» Provided records
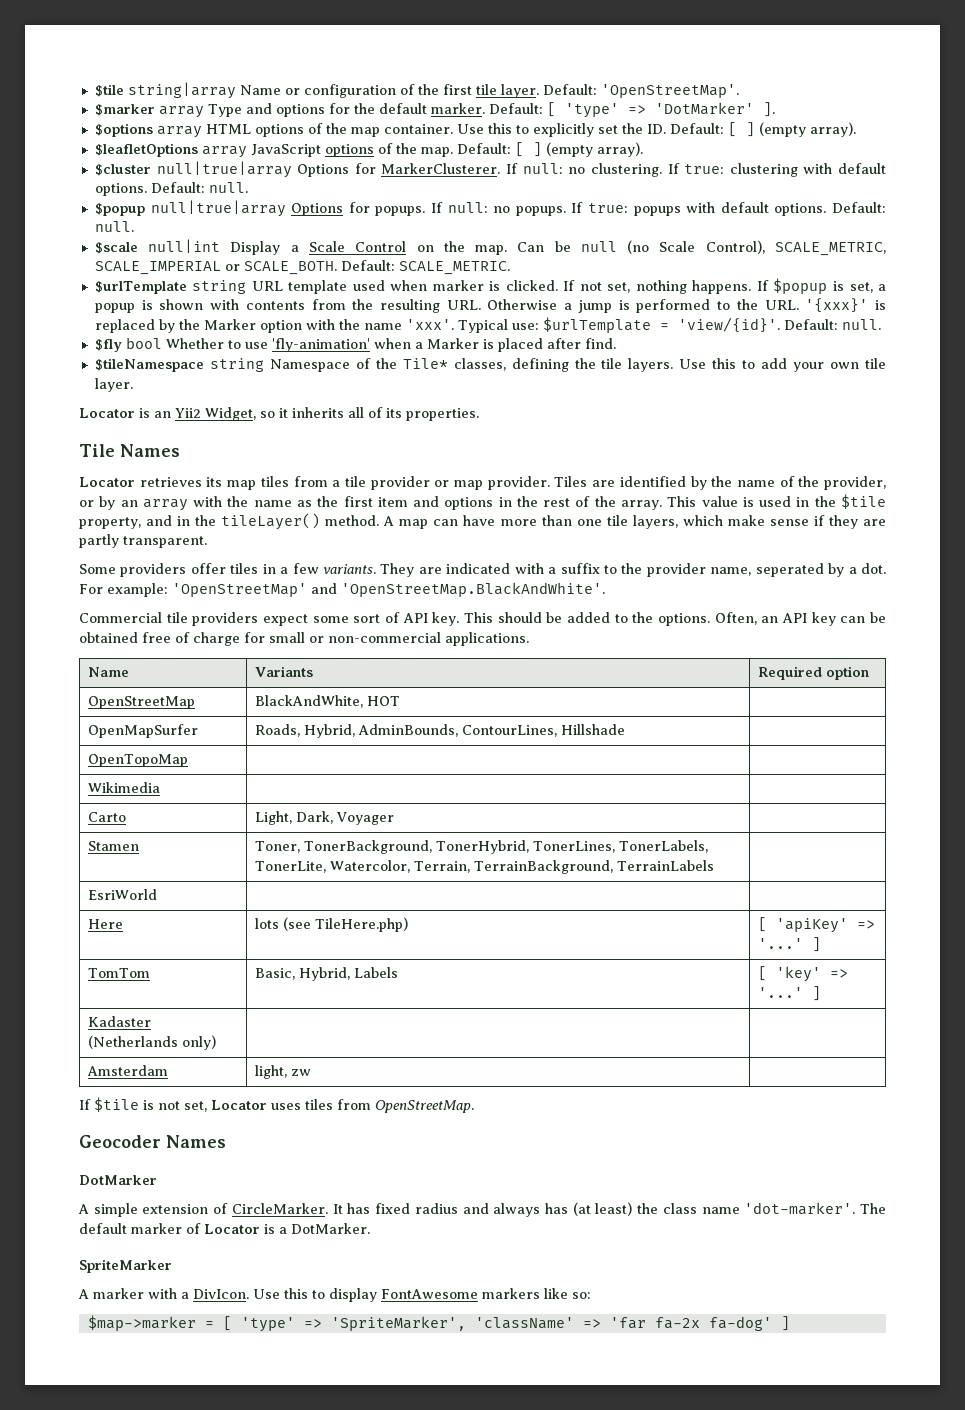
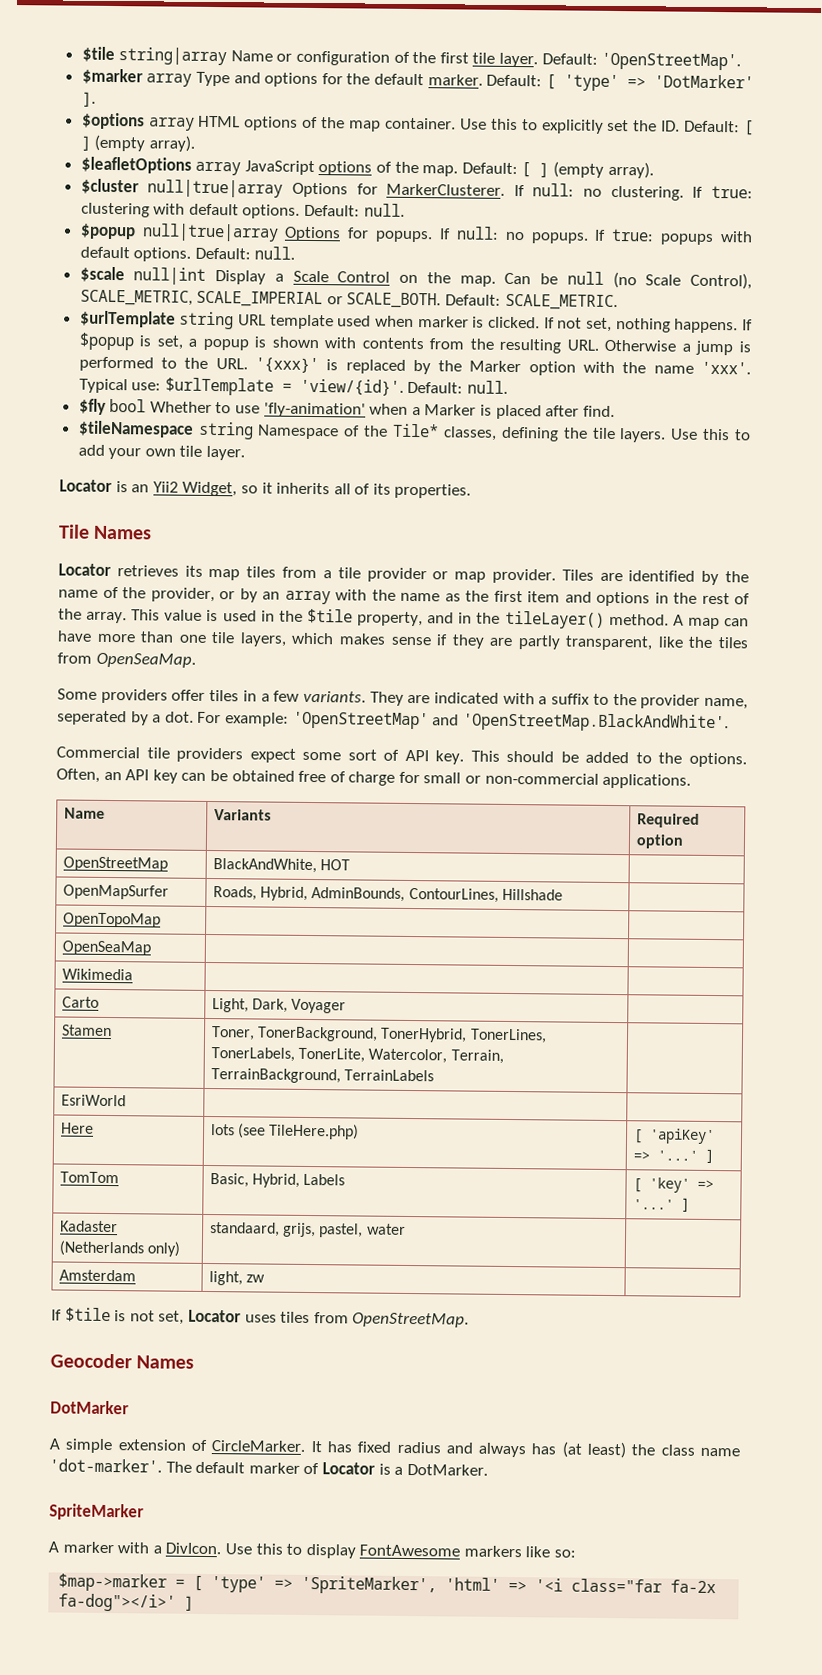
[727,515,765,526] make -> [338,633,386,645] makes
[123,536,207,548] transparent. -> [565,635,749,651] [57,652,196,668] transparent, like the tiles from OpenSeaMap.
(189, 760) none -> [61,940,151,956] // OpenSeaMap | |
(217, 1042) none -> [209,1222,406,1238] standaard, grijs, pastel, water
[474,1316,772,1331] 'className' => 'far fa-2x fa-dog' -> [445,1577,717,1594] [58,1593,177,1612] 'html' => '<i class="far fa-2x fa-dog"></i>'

* * *

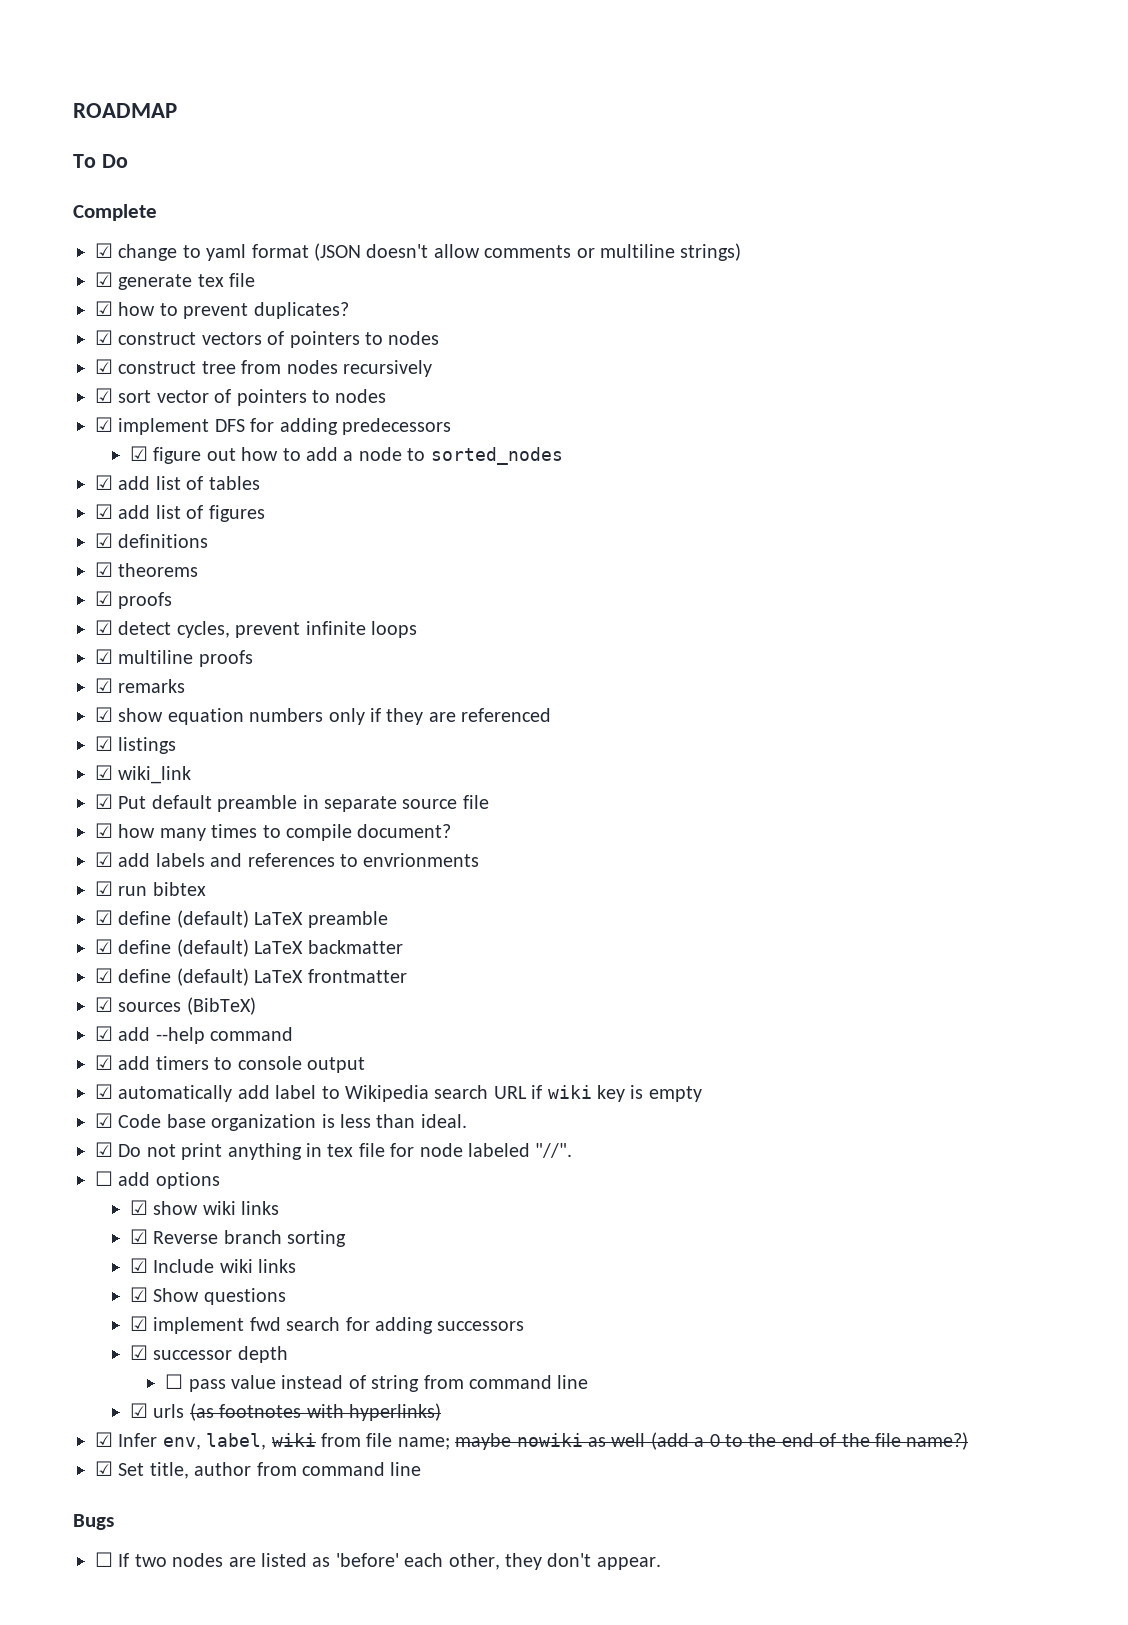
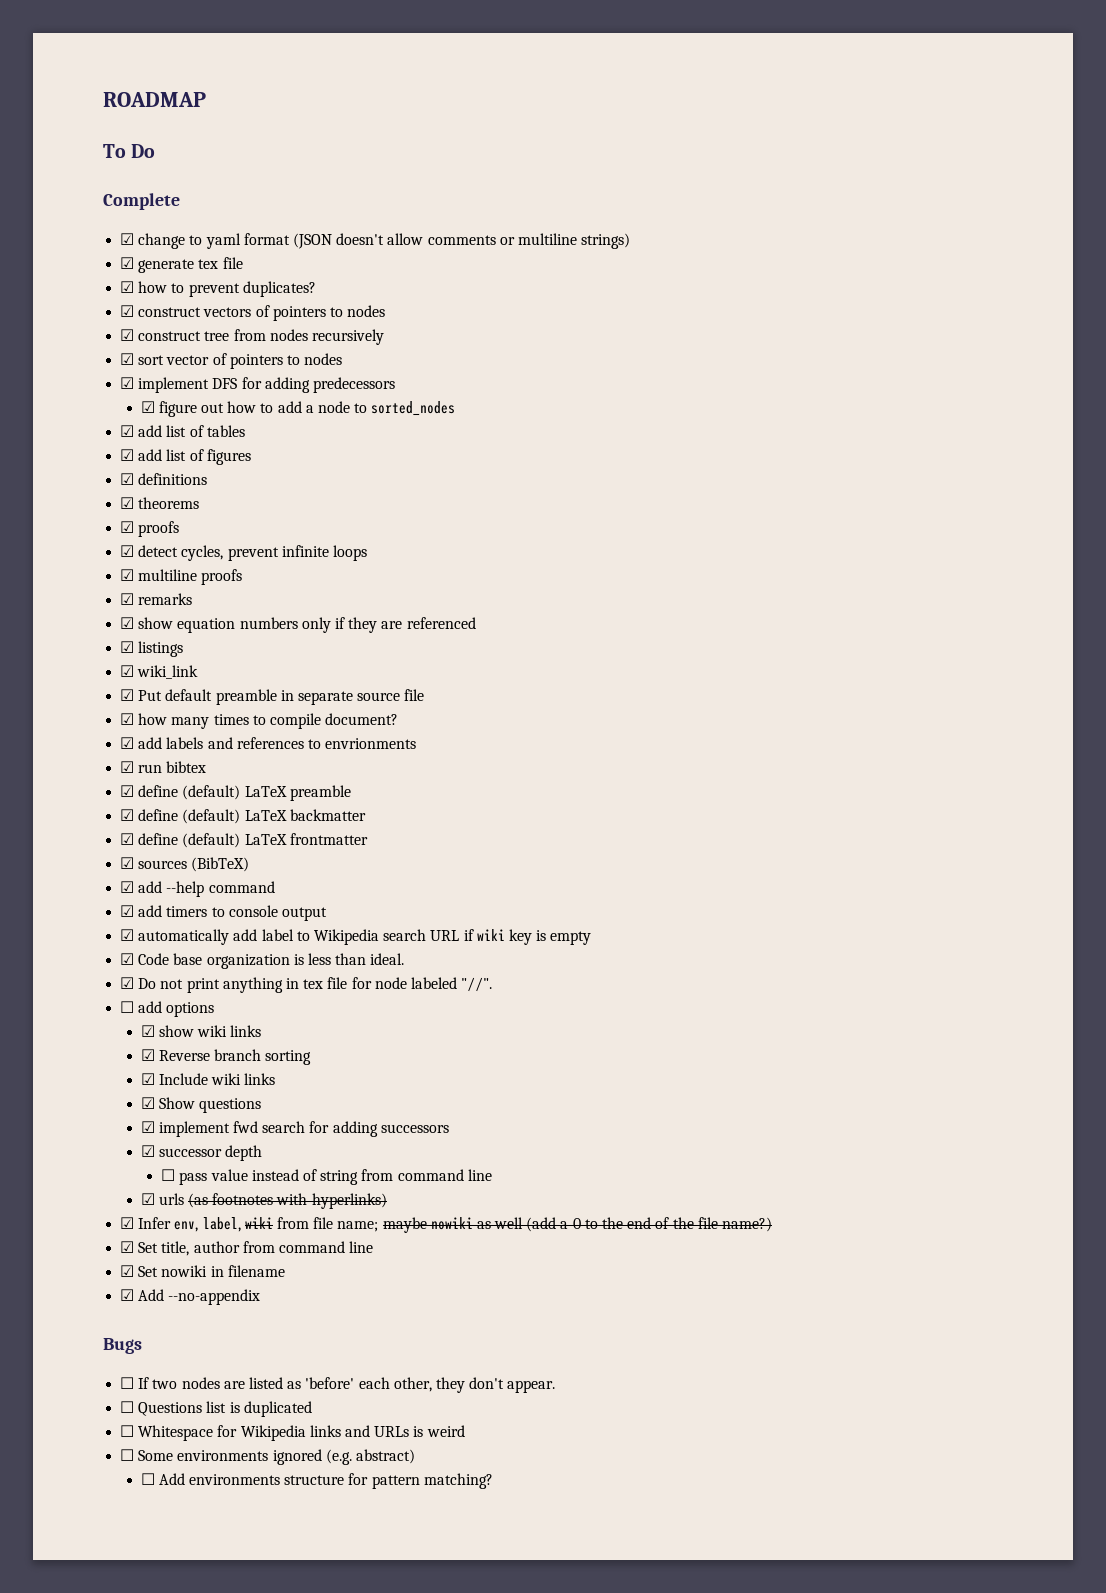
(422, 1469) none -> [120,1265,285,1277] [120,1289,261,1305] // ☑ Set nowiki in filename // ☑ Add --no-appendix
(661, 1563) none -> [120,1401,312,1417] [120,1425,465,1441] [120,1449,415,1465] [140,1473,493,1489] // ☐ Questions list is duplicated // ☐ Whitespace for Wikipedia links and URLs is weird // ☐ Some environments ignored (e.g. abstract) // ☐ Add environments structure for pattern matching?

* * *

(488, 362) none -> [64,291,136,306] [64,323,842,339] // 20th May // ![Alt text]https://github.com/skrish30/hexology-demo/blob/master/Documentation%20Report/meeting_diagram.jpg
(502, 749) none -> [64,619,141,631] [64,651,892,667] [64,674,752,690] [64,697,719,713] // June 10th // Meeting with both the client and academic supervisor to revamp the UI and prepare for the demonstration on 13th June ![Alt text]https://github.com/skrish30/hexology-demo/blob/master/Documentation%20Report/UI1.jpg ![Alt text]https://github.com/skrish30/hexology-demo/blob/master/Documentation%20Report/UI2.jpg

» What you have to do
Reproduce exactly, and with no other material, the lines between those holding "[727,515,765,526] make ->" and "[474,1316,772,1331] 'className' =>", inclusive.

» Finished task
[727,515,765,526] make -> [338,633,386,645] makes
[123,536,207,548] transparent. -> [565,635,749,651] [57,652,196,668] transparent, like the tiles from OpenSeaMap.
(189, 760) none -> [61,940,151,956] // OpenSeaMap | |
(217, 1042) none -> [209,1222,406,1238] standaard, grijs, pastel, water
[474,1316,772,1331] 'className' => 'far fa-2x fa-dog' -> [445,1577,717,1594] [58,1593,177,1612] 'html' => '<i class="far fa-2x fa-dog"></i>'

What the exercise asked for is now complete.